◆ **Work to complete**
Give the entries below again exactly. Their pictures are not needed.

§

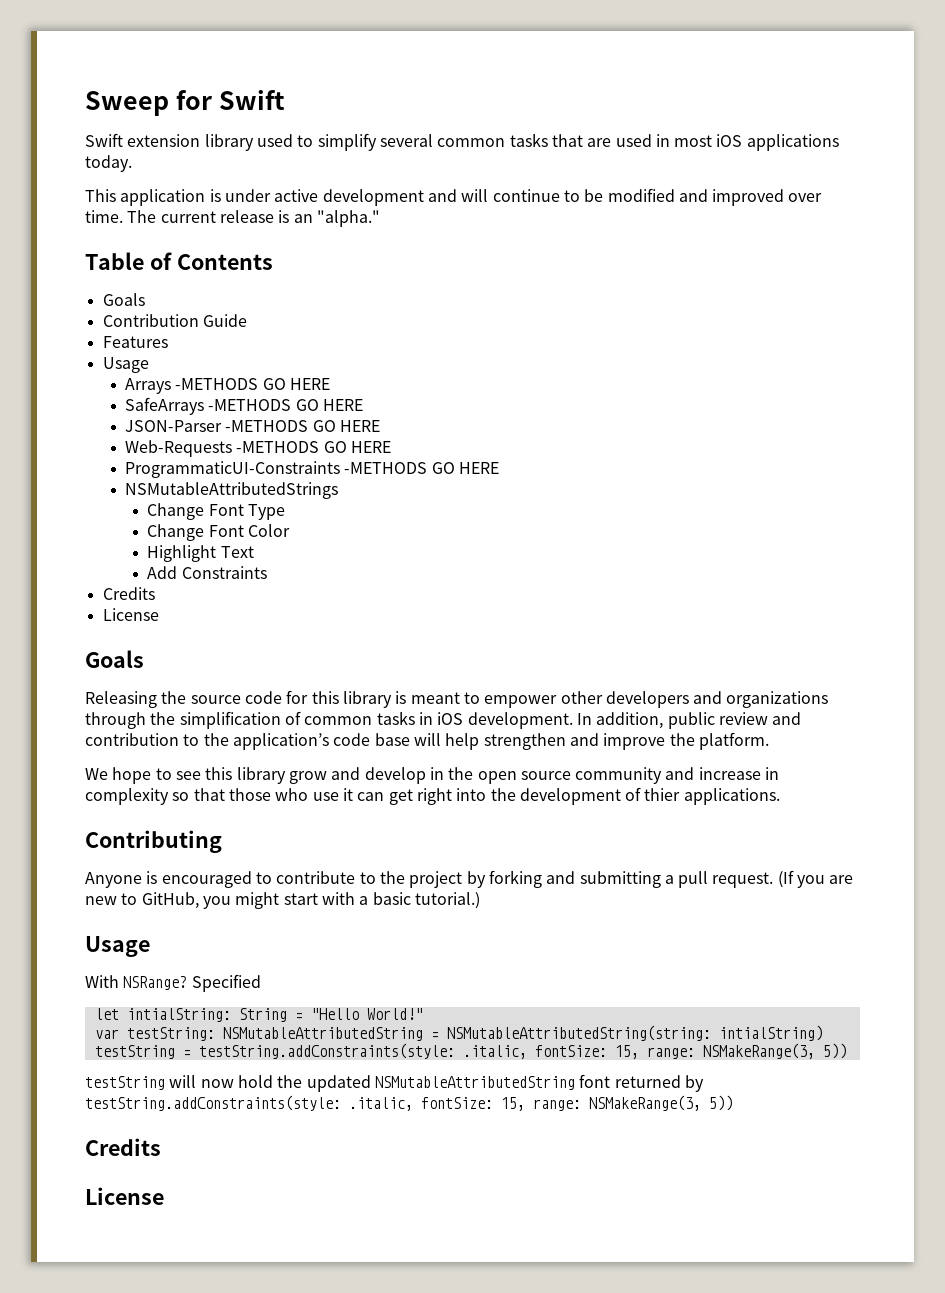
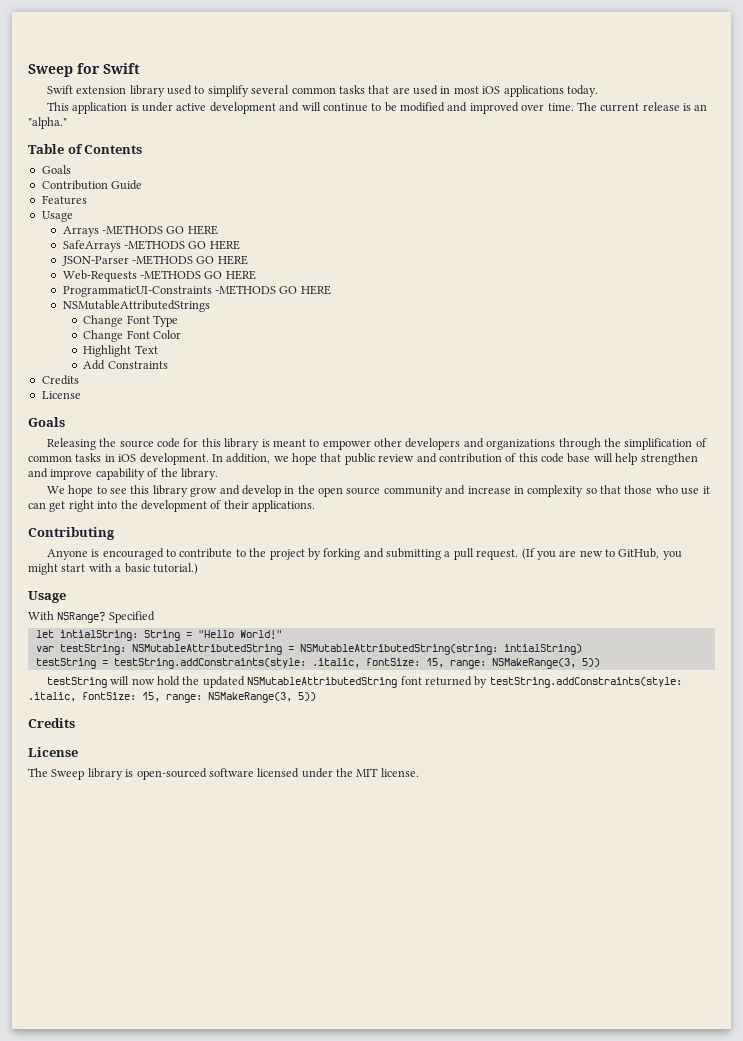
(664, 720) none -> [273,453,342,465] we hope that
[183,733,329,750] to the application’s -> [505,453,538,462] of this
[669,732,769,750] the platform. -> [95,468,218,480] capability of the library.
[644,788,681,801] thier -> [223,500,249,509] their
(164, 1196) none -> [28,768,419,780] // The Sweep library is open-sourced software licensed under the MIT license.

§

◆ **Solved problem**
(664, 720) none -> [273,453,342,465] we hope that
[183,733,329,750] to the application’s -> [505,453,538,462] of this
[669,732,769,750] the platform. -> [95,468,218,480] capability of the library.
[644,788,681,801] thier -> [223,500,249,509] their
(164, 1196) none -> [28,768,419,780] // The Sweep library is open-sourced software licensed under the MIT license.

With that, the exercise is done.